09/04/2013 02:51 EDT | Updated 11/05/2013 05:12 EST

Black Statue Allegedly Lynched In Effigy At Leon's Store

CP/Elsworth Bottomley
A former Leon’s furniture employee is alleging racial discrimination after he says a statue was lynched in effigy at a store in Burnside, N.S.

Elsworth Bottomley complained to the Nova Scotia Human Rights Commission that a number of racial incidents occured during his two years working at the Burnside store.

Bottomley, who is African Nova Scotian, said a fellow driver sent him a text message making comments about the intelligence of black people.

He also said a Leon's manager told him he never sends two black delivery drivers to a job because that would intimidate customers and raise fears of robbery.

Finally, Bottomley told the Nova Scotia Human Rights Commission that someone hung a black statue in a window at the store.
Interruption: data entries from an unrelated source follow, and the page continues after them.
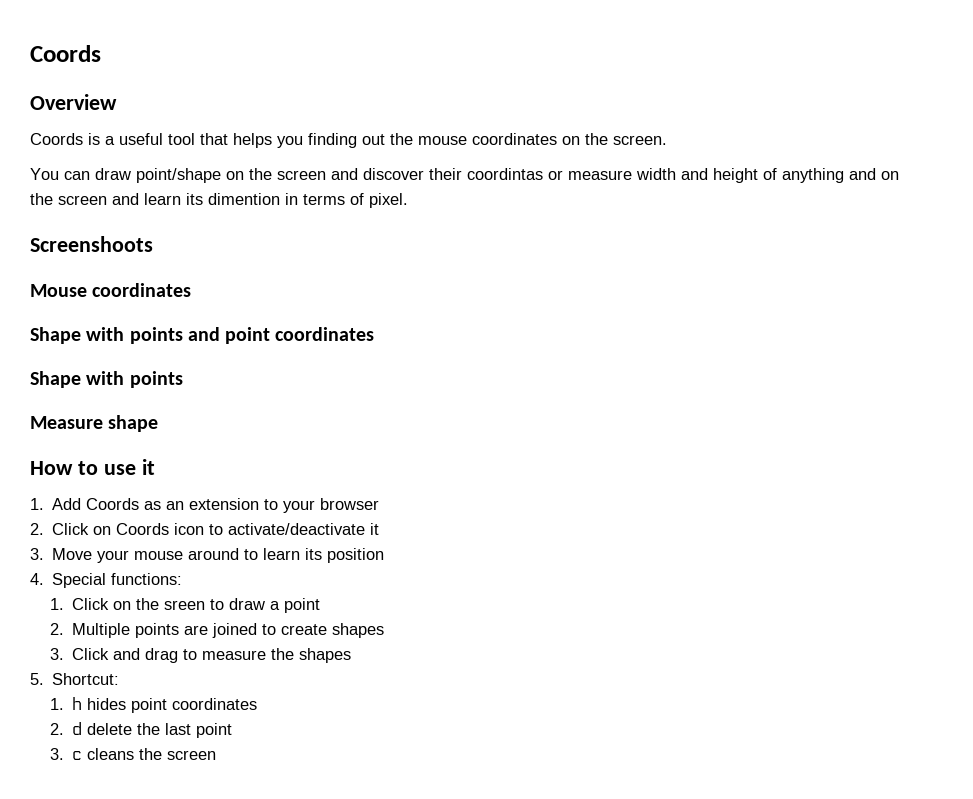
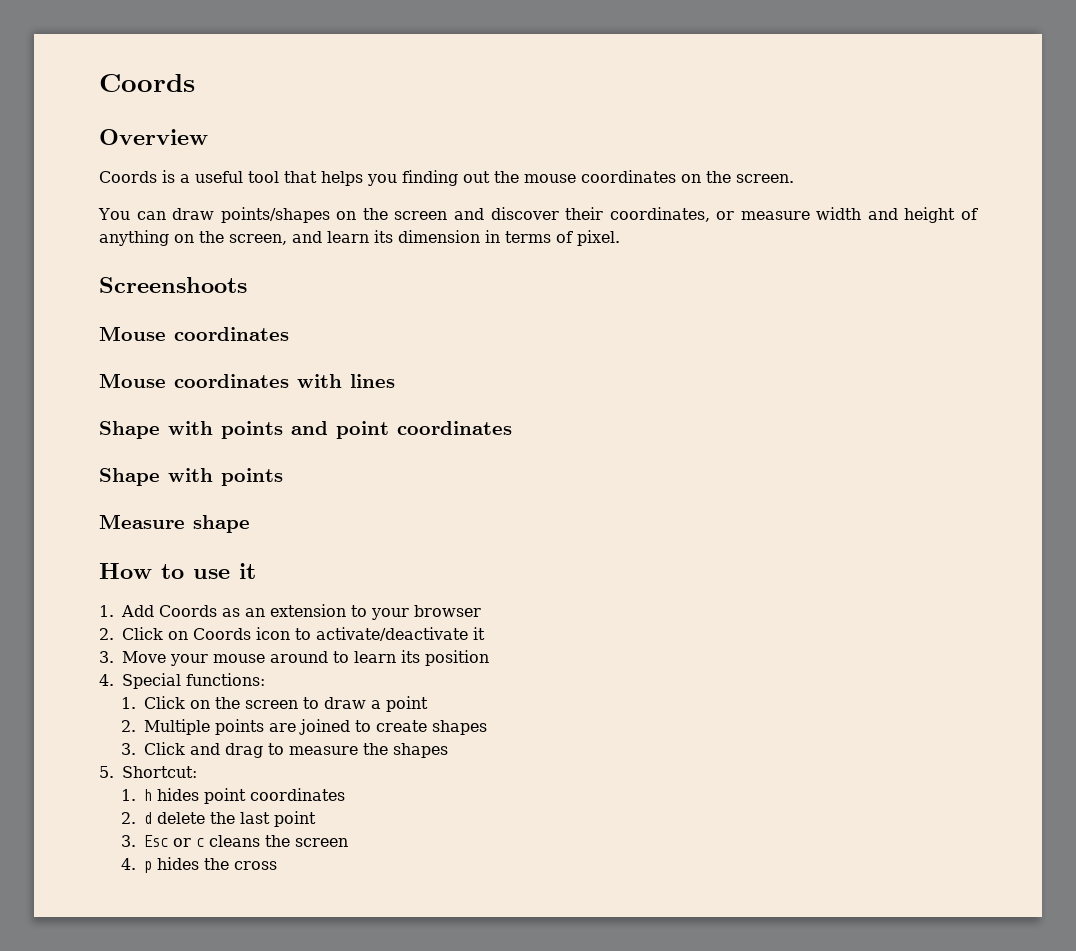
[136,168,221,183] point/shape -> [220,207,330,223] points/shapes
[467,168,543,180] coordintas -> [609,207,710,222] coordinates,
[849,168,899,180] [30,193,107,205] and on the screen -> [174,231,287,245] on the screen,
[208,193,280,205] dimention -> [398,230,480,243] dimension
(192, 290) none -> [99,373,395,388] // Mouse coordinates with lines
[164,600,206,610] sreen -> [245,700,299,709] screen
(64, 754) none -> [144,835,192,847] Esc or
(217, 755) none -> [121,857,278,873] // 4. p hides the cross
His lawyer, Lisa Teryl, called it a "lynching effigy."

The 45-centimetre high statue, which Leon’s offers for sale, was hanged by the neck with electrical tape. Its eyes were painted white in what Teryl calls “blackface” style.

Teryl said the incident prompted her client to leave Leon's, and he took pictures of the statue before he left.

In a press release issued on Wednesday, Leon's said two employees were fired over the incident.

Second allegation of racism at same store

Bottomley’s story emerges as a human rights board of inquiry investigates another case of racial discrimination at the same store. Garnetta Cromwell, also African Nova Scotian, alleges a Leon’s manager referred to her employee evaluation as a lynching.

The board is considering whether Bottomley's evidence should be admissible in Cromwell’s case as relevant information.

The lawyer for Leon's Furniture Ltd., said Bottomley's evidence is irrelevant to Cromwell's human rights complaint. Lisa Gallivan said Cromwell's employment was 2004 to 2008, and Bottomley's allegations fall outside this timeframe.

She argued that introducing Bottomley's unsubstantiated complaint at the last minute is an attempt to sensationalize the process.

She said Bottomley's complaint is a separate matter.

Teryl argued Bottomley's story is relevant because it speaks to how Leon's managers continue to respond to racial issues in the workplace.

Gallivan said introducing Bottomley’s evidence at Cromwell's hearing calls into question whether Leon's can receive a fair hearing from the commission.

Leon's Furniture dropped a publication ban request after legal arguments after the ban was contested by CBC and the Chronicle Herald.